(Beginning of Available records)

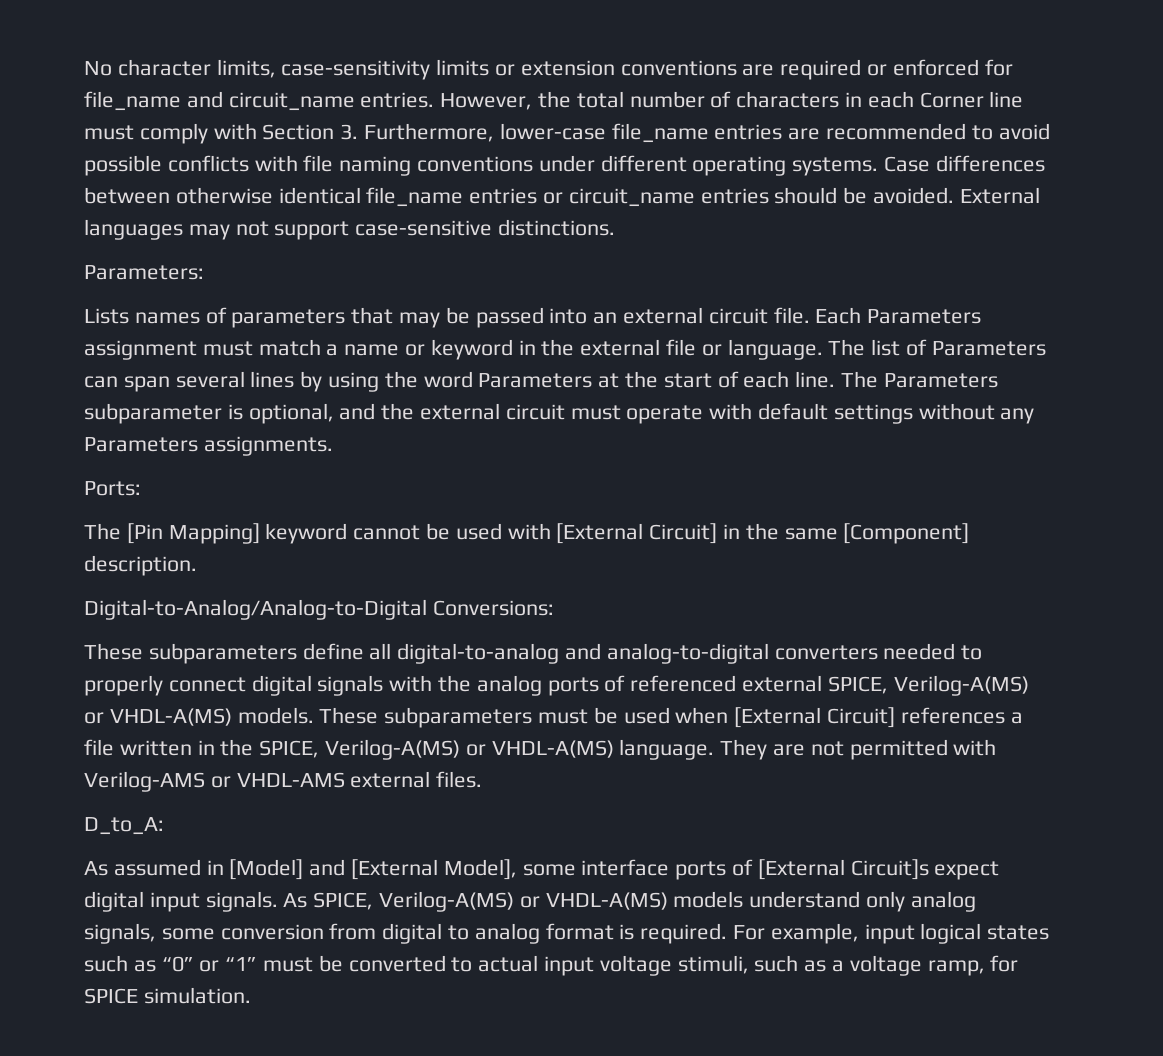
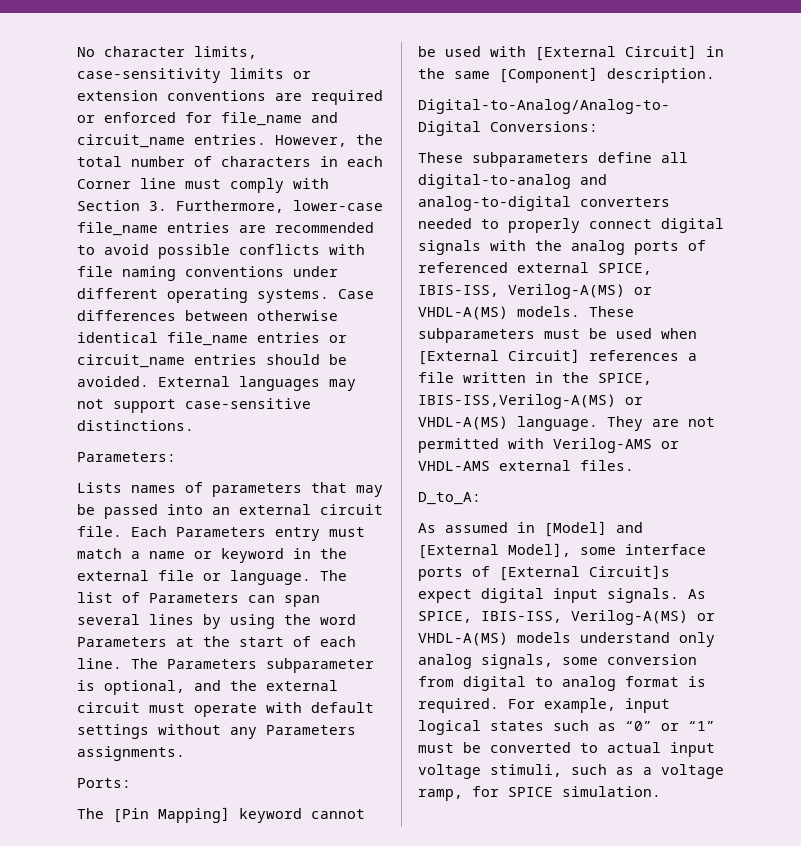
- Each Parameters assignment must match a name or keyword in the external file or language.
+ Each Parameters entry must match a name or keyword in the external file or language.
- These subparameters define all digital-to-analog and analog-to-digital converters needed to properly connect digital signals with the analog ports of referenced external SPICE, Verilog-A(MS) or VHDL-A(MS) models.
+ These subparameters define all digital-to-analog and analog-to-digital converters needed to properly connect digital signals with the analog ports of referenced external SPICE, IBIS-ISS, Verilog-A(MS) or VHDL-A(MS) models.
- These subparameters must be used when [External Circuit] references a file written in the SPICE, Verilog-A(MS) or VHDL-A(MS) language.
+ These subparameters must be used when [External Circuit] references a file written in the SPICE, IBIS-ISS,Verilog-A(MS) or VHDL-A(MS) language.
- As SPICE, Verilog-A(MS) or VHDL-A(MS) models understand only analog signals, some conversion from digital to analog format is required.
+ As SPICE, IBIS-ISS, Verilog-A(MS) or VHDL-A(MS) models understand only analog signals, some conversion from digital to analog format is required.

(End of Available records)

#### Task item:
Repeat only the lines from the beginning of the material through the line containing "- These subparameters define", both ends kept, leaving pictures out.

#### Exercise output:
- Each Parameters assignment must match a name or keyword in the external file or language.
+ Each Parameters entry must match a name or keyword in the external file or language.
- These subparameters define all digital-to-analog and analog-to-digital converters needed to properly connect digital signals with the analog ports of referenced external SPICE, Verilog-A(MS) or VHDL-A(MS) models.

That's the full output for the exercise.